Kültürel tahakkümün geniş bir tartışması onikinci sınıfın sosyal bilgiler ders kitabında yer alıyor. Öğrenciler, üçüncü dünya ülkelerinin Batı tarafından sömürülmesinin çeşitli şekilleri (sömürgecilik, yeni-sömürgecilik ve emperyalizm) hakkında bilinçlendiriliyorlar. Yeni-sömürgeciliğin tehlikeleri hakkında uyarılıyorlar ve sömürgeci gücün direkt olarak siyasi, ekonomik ve askeri hakimiyetinin her zaman görünür olduğu klasik sömürgeciliğin tersine, yeni-sömürgeciliğin dolaylı kültürel yollarla bağımlılığı sağladığı hakkında bilgilendiriliyorlar. Sömürgecinin fizikî olarak ortada görünmemesine rağmen sömürülen ulusun kültürü yabancı ihtiyaç ve ilginin hizmetinde oluyor. Emperyalizm, sömürgeciliğin yirminci yüzyıldaki devamı olarak algılanıyor, güçlü ve zayıf devletler arasındaki eşitsiz, zalimane ilişkiler olarak tanımlanıyor. Bu yüzden sömürgecilik ve emperyalizm kavramları ders kitaplarında birbirlerinin yerine kullanılabiliyor. İranlı okul öğrencilerine öğretildiği şekliyle "kültürel emperyalizm", sömürgeci güçlerin "beyin yıkama"yla ve üçüncü dünya uluslarını rencide ederek Batı'yı körü körüne taklit etmelerini ve kendi değerlerini, inançlarını ve geleneklerini tamamen inkar etmelerini sağlamak suretiyle kültürel bağımlılığın sağlandığı sürece denir.33
Genç İranlılar'a, emperyalist güçlerce Batı'nın medeniyet, bilim ve teknoloji merkezi olduğunun ve bu suretle diğer ulusların "ilerilik" veya "gerilik" derecesinin ölçümünde bir kıstas olduğunun ileri sürüldüğü telkin ediliyor. Ayrıca Batı tarafından, geri ve bayağı olan diğer ırklarla karşılaştırıldığında beyaz ırka bir üstünlük atfediliyor. Böylece diğer kültürlerin doğruluğu zedeleniyor ve kimlikleri sorgulanıyor. Bu, her şeyden önce, kültürel bağlılığı ve bağımlılığı doğurur. Çünkü tek bir hayat tarzının en iyi ve üstün olarak tanımlandığı bir durumda, diğerlerinin "medenî" ve "gelişmiş" sayılabilmeleri için onu taklit etmekten ve ona yakınlaşmaya çalışmaktan başka şansı kalmaz.34 Bu; acı dolu, trajik ve onur kinci bir sürecin başlangıcına, yani kişinin kimliğini kaybetmesine işarettir ki genç İranlılar'a söylendiği gibi ne pahasına olursa olsun bu durum ortadan kaldırılmalıdır.

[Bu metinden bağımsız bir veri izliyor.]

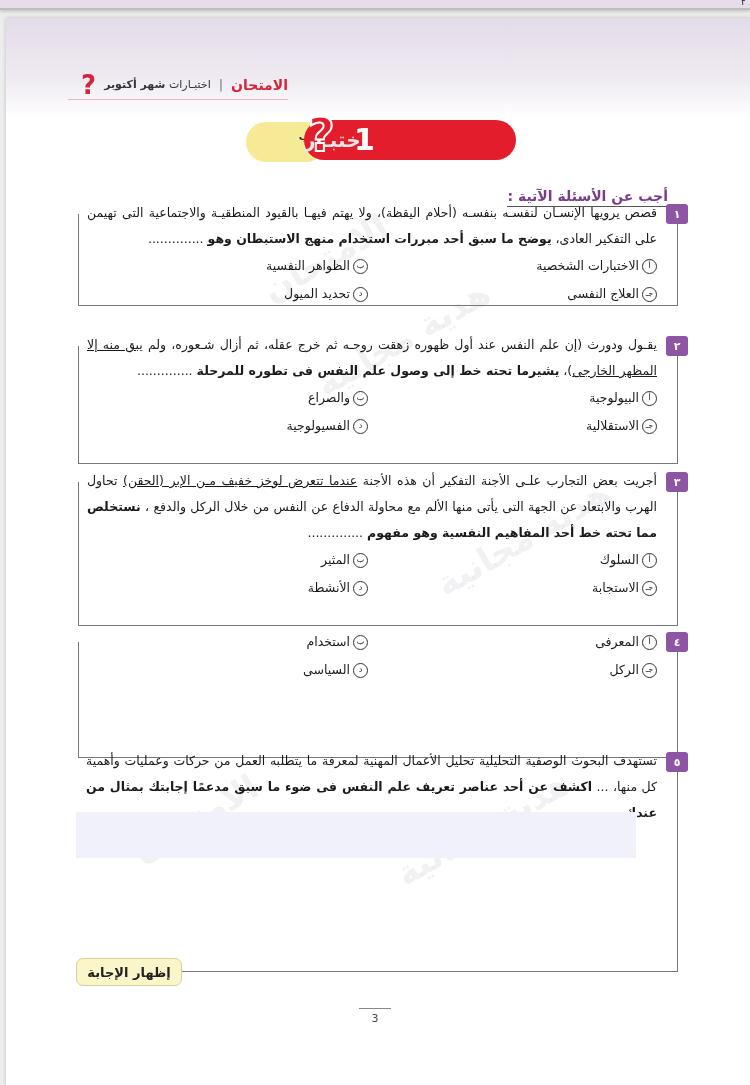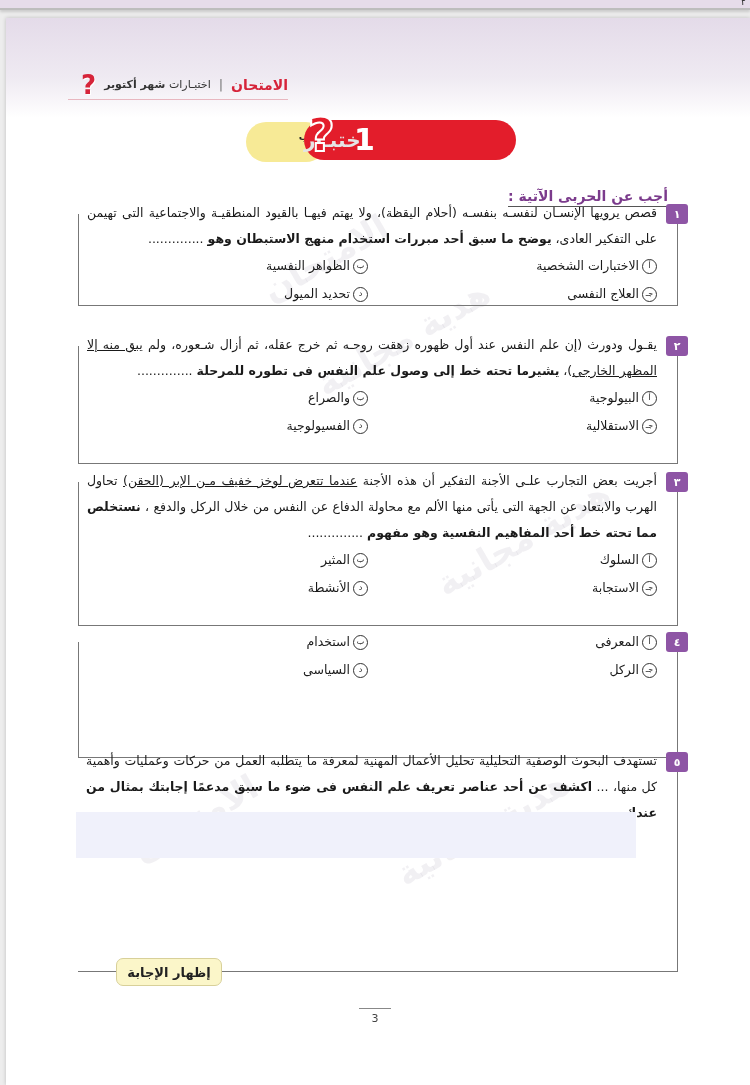"أجب عن الحربى الآتية :" div.instructions { text: الحربى -> الأسئلة }
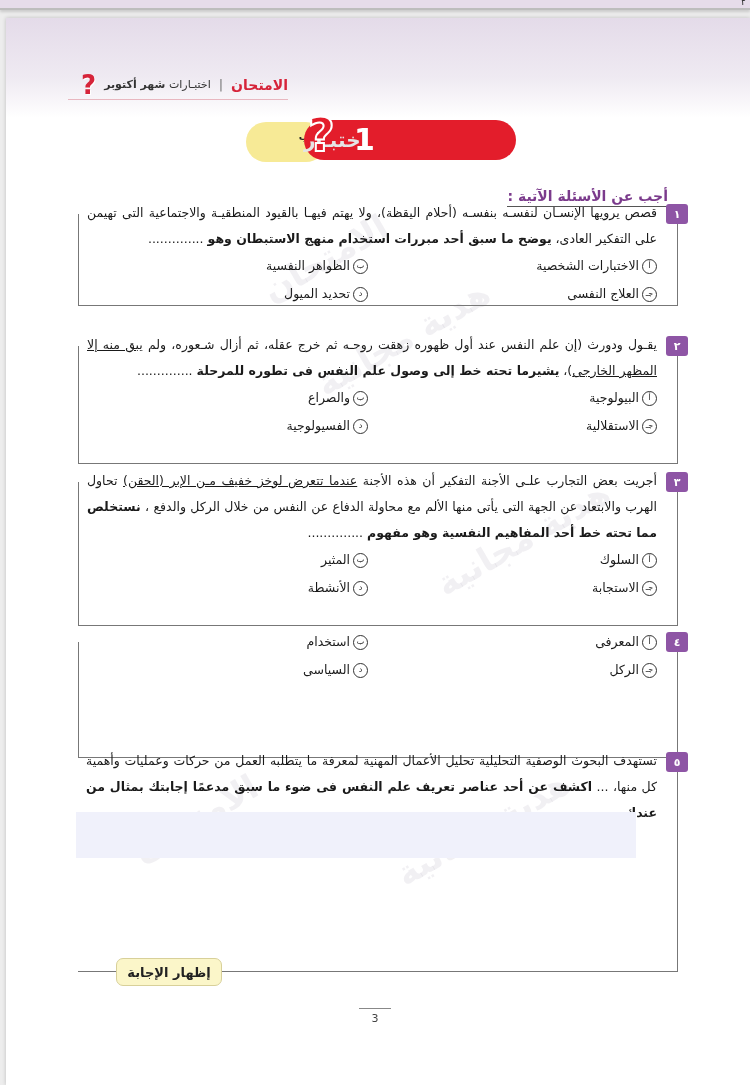"إظهار الإجابة" .show-answer { margin-left: 40px -> none }
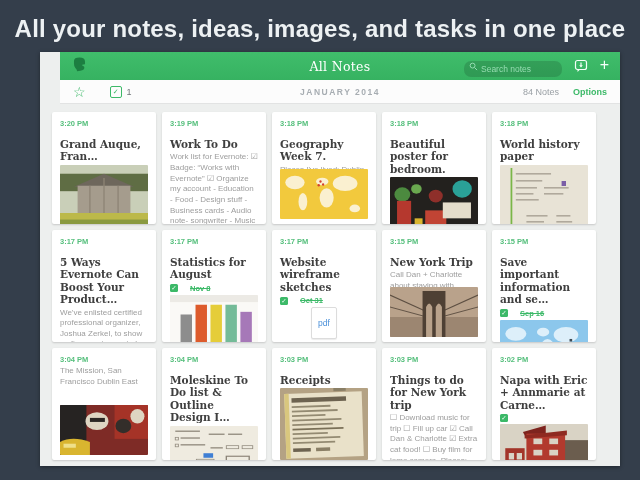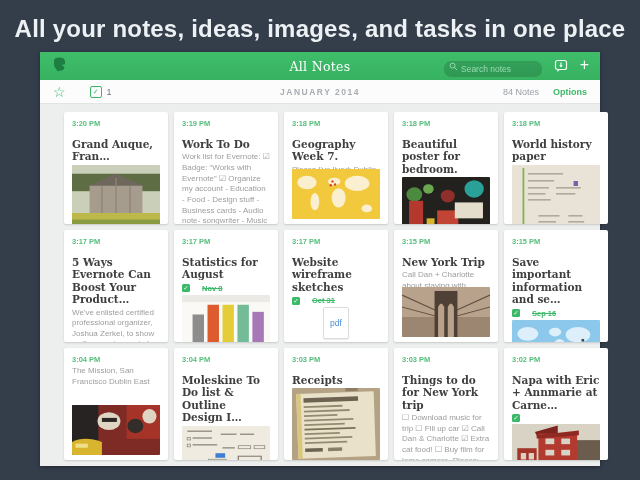"All Notes" .window { padding-left: none -> 20px }
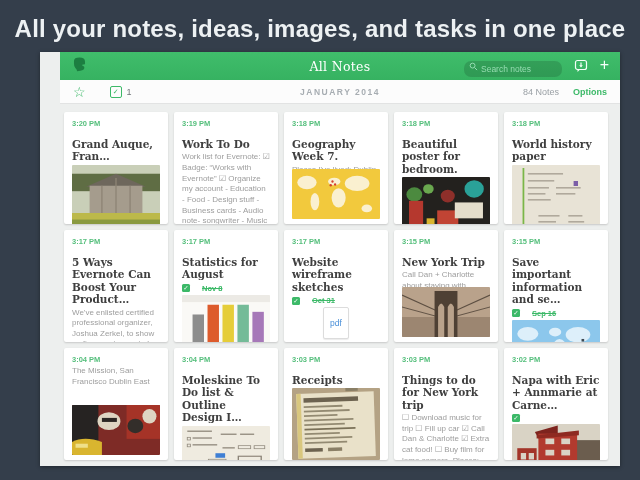"3:20 PM" .grid { left: 16px -> 4px }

Sömürgeciliğin yerli kültürü zehirlediği diğer bir kanal ise kitle iletişim, kitaplar, dergiler, filmler ve diğer haberleşme araçlarıdır. En önemlisi, zihinlerin kol el estirilmesi olayı eğitim sistemi yoluyla sağlanır. Eğitim planlama, öğretmen eğitimi ve ders kitabı hazırlanmasını kontrol altına almak suretiyle sömürgecilik uzun vadeli kültürel bağımlılığı teminat altına alır. Kendilerinin fiziksel olarak yoklukları esnasında, emperyalistler "yerel" takipçileri olan "Garpzede" aydınlara ve eğitimcilere kültürel bağlılığı sağlama görevini tamamlama sorumluluğu yüklemişlerdir.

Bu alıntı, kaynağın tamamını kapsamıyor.